Reinforcement anchoring: stainless steel masonry screws by Brafasco or approved equal, 50 mm long topenetrate the masonry backup minimum 25 mm.

Mortar Aggregate: Sharp, well-graded, washed masonry sand to CSA A82.56.M1976 to match the colour, texture and range of particle sizes of samples of the existing mortar.


Colour pigments for mortar - Inorganic mineral oxide type – As far as possible, achieve the match of colour by means of the aggregate colour. Where pigment is needed, use only to tone down the whiteness of the white cement and lime. Use as little pigment as possible to achieve the desired colour and not more than 10% by volume of pigment to mortar.

No joint to be greater than existing on site. - approx no greater than 8mm will be accepted.

Curing Procedure:

Lightly mist patch with water to wet entire surface of patch 30 - 60 minutes after completion on hot sunny days, and 2 hours after on cool or cloudy days.
Mist at least once a day, and as often as possible on the 2 days following installation.
Protect installed work from drying out fast by covering the work areas with wet burlap.
Protect all newly laid masonry mortar against freezing, rainfall and excessive wind for 3 days minimum.
Mason to keep newly laid mortar moist during curing with misted water when the air temperature is above 25 ?C.

Do not prepare or use mortar when the air temperature exceeds 35 ?C. 

Window Sills:

The windows on the north face of the existing house ( so fixed window in the kitchen and bedroom window above) will get Indiana limestone sills- 4" deep, projecting out from face of wall 1", and past window jamb 1 brick head (3.5-4") at a min 2% max 4% angle sloped away from the house.

Window heads/lintels 

To be sized by engineer- we are awaiting sizes- We are assuming a T or double L angle with the upside between the outer and inner wythe of the wall.

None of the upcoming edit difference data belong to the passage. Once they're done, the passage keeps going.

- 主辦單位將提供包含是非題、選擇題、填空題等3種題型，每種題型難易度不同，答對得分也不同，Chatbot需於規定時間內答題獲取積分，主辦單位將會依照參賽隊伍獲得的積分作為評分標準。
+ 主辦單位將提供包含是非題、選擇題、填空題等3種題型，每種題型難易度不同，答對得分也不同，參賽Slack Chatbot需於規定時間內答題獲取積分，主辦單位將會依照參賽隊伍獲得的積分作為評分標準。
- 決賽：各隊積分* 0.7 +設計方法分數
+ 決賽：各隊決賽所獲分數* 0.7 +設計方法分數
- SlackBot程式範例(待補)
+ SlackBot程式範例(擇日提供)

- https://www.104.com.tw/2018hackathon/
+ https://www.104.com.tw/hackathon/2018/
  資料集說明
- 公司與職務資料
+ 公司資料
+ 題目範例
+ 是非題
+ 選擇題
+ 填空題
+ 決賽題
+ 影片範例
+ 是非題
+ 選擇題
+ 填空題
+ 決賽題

Steel to be recessed from outer face of masonry min 1/4"

Generally:

No portland to be used for any masonry work.

No buttered joints will be accepted.


----------



## S.U.M (Apr 17, 2013)

Not an historic building or listed building, I don't know what half this means.


----------



## jar546 (Aug 13, 2013)

Very specific and interesting specifications right down to the CSA standard for the sand and times and temperatures. I am sure that the architect is under strict requirements of the owner which means he/she will be watching everything you do and if the owners don't like it, they will find a way to prove you did not follow procedures. Good luck with this one. Once completed without a hitch, it will look great on your resume.

I would take a lot of pictures and document days and times the mortar was mixed to ensure you are within the temperature range specified.


----------



## NYCB (Sep 20, 2010)

Better charge double.


----------



## mikeswoods (Oct 11, 2008)

Are they paying to have the mason set up all his gear to make a 2x2 sample and paying for the rest of his day?

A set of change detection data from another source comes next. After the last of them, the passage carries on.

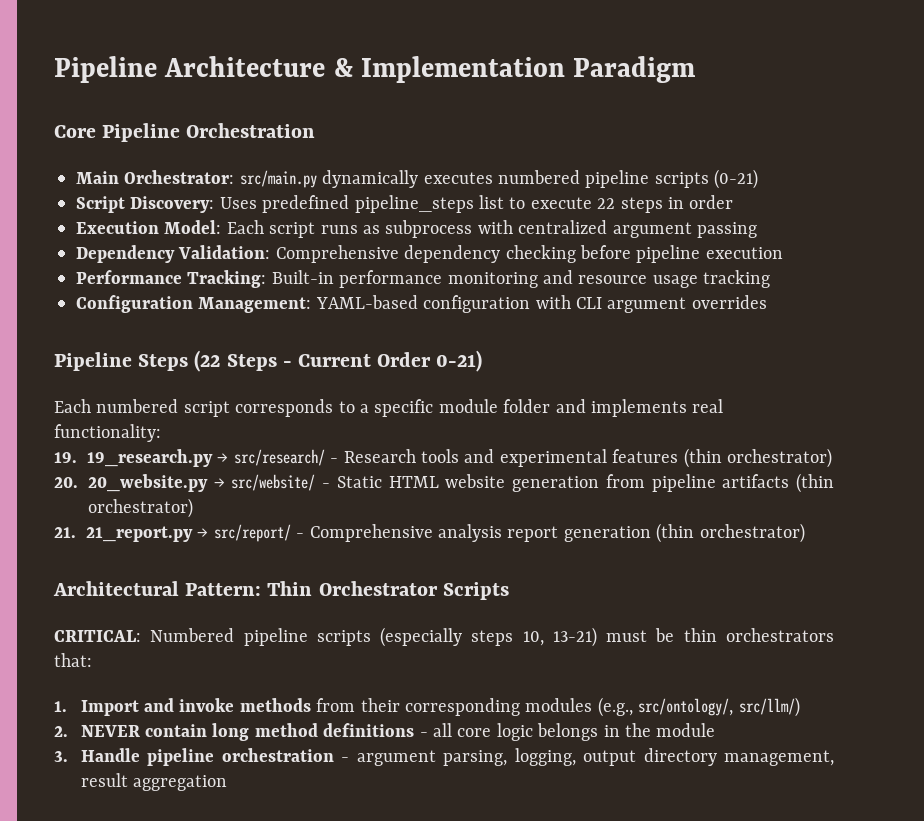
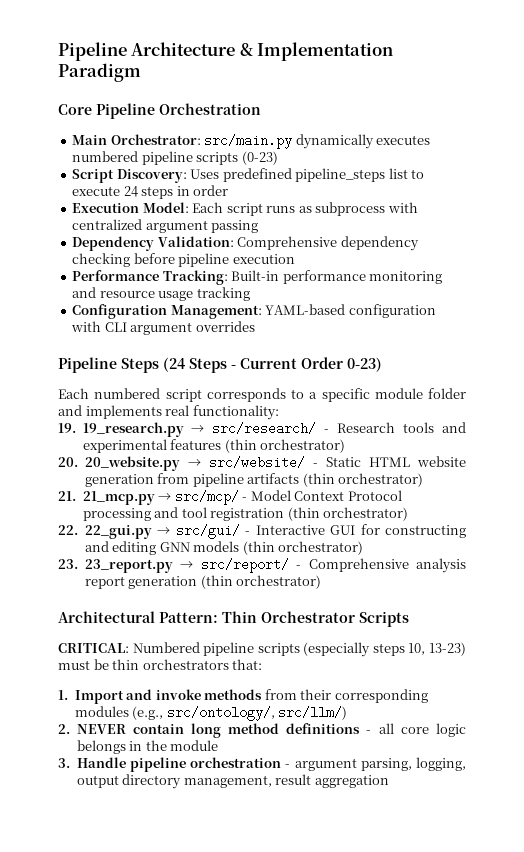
- Main Orchestrator: src/main.py dynamically executes numbered pipeline scripts (0-21)
+ Main Orchestrator: src/main.py dynamically executes numbered pipeline scripts (0-23)
- Script Discovery: Uses predefined pipeline_steps list to execute 22 steps in order
+ Script Discovery: Uses predefined pipeline_steps list to execute 24 steps in order
- Pipeline Steps (22 Steps - Current Order 0-21)
+ Pipeline Steps (24 Steps - Current Order 0-23)
- 21. 21_report.py → src/report/ - Comprehensive analysis report generation (thin orchestrator)
+ 21. 21_mcp.py → src/mcp/ - Model Context Protocol processing and tool registration (thin orchestrator)
+ 22. 22_gui.py → src/gui/ - Interactive GUI for constructing and editing GNN models (thin orchestrator)
+ 23. 23_report.py → src/report/ - Comprehensive analysis report generation (thin orchestrator)
- CRITICAL: Numbered pipeline scripts (especially steps 10, 13-21) must be thin orchestrators that:
+ CRITICAL: Numbered pipeline scripts (especially steps 10, 13-23) must be thin orchestrators that:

Good luck with this one---sounds like several days of wasted time---don't forget to hire someone to sprinkle that patch several times a day for the next few days.

Have you bid on this work yet? 

Let's see what a mason has to say---I might be reading this one wrong.--Mike----


----------



## Bearded Wonder (Jan 21, 2011)

Small repair on what??? The Sistine Chapel? Geez...


----------



## duburban (Apr 10, 2008)

so much for normal human communication.


----------



## S.U.M (Apr 17, 2013)

This s what I gotta fill in approx 16"x8' went from being a simple 1 day job.


----------



## heavyc (Jul 2, 2013)

Over kill don't touch it. You just have to walk away sometimes. My truck keys would have been jingling after reading that spec sheet. Unless this is a covert Government job. LOL just my 02¢


----------



## griz (Nov 26, 2009)

Sounds like typical commercial spec language.

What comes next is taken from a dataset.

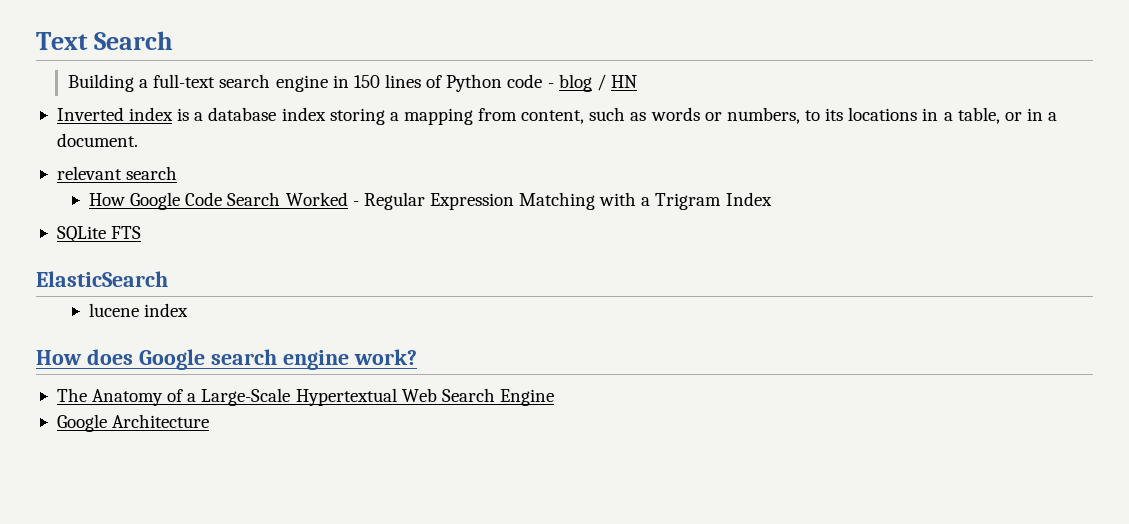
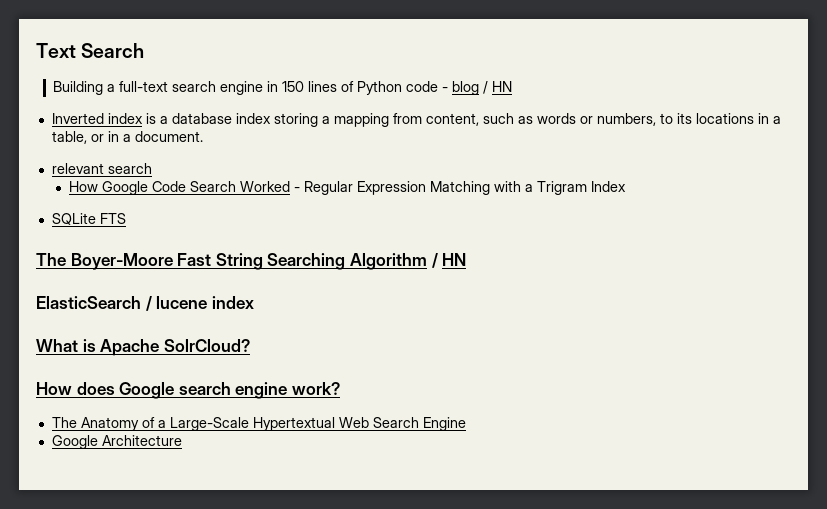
+ The Boyer-Moore Fast String Searching Algorithm / HN
- ElasticSearch
- lucene index
+ ElasticSearch / lucene index
+ What is Apache SolrCloud?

Also seems like the archy did a cut & paste to provide specs for this job.

How would you verify that you complied with the specs?

Remember the PITA factor....:thumbsup:

Good luck.


----------



## heavyc (Jul 2, 2013)

Must be language barrier, no buttered joints? You must tuck all joints? Or did they mean no wiped joints?


----------



## brickhook (May 8, 2012)

When they say no 'buttered' joints, they mean when you set your brick and you cut the excess off ,you can't use that mud to butter your brick. You have to go to the pan to get your mud joint. That way your joint is full.....


----------



## brickhook (May 8, 2012)

.....and, a lot of times, they will also tell you the mortar has to mix a min. of 5 minutes after last ingredient has been added durying mixing, and also no laying under a certain temperature and rising....


----------



## S.U.M (Apr 17, 2013)

On the phone she insists on using different mortar for the bed and the vert joints. Never heard of this, also love the part where I am asked to colour match the colour from the middle of the bed In case they ever power wash their home. In the mean time my mis coloured mortar look like ish.


----------



## S.U.M (Apr 17, 2013)

Already ready been told no temp over 35 we are lookin at 40 with humidex this week.


----------



## mikeswoods (Oct 11, 2008)

Sucks to be you----Can you walk away from this---a one day job is turning into three or four-----


----------



## S.U.M (Apr 17, 2013)

Will sit down with em tomorrow to come up with a plan.


----------



## Morning Wood (Jan 12, 2008)

A sit down sounds good. I always like to sit down with someone before I tell them to go f themselves.


----------



## Sir Mixalot (Jan 6, 2008)

Archictects and engineers.


----------



## dom-mas (Nov 26, 2011)

Humidity doesn't factor in. This spec is kind of dumb. The Betomix by daubois is a premixed type O, already contains the sand (nice stuff though). They will match the sand if you want but it will take months. 

Sounds like the owners did some research and wanted a restoration mix done. The architect wasn't too experienced so picked up a spec from a church restoration or something. 

This WILL take at least 3 x as long as you think and they WILL be fussy about everything. If you can't talk the talk and walk the walk they will make your life he!!. 

No offence but I've taken over jobs like this that guys didn't understand resto and they paid for it.


----------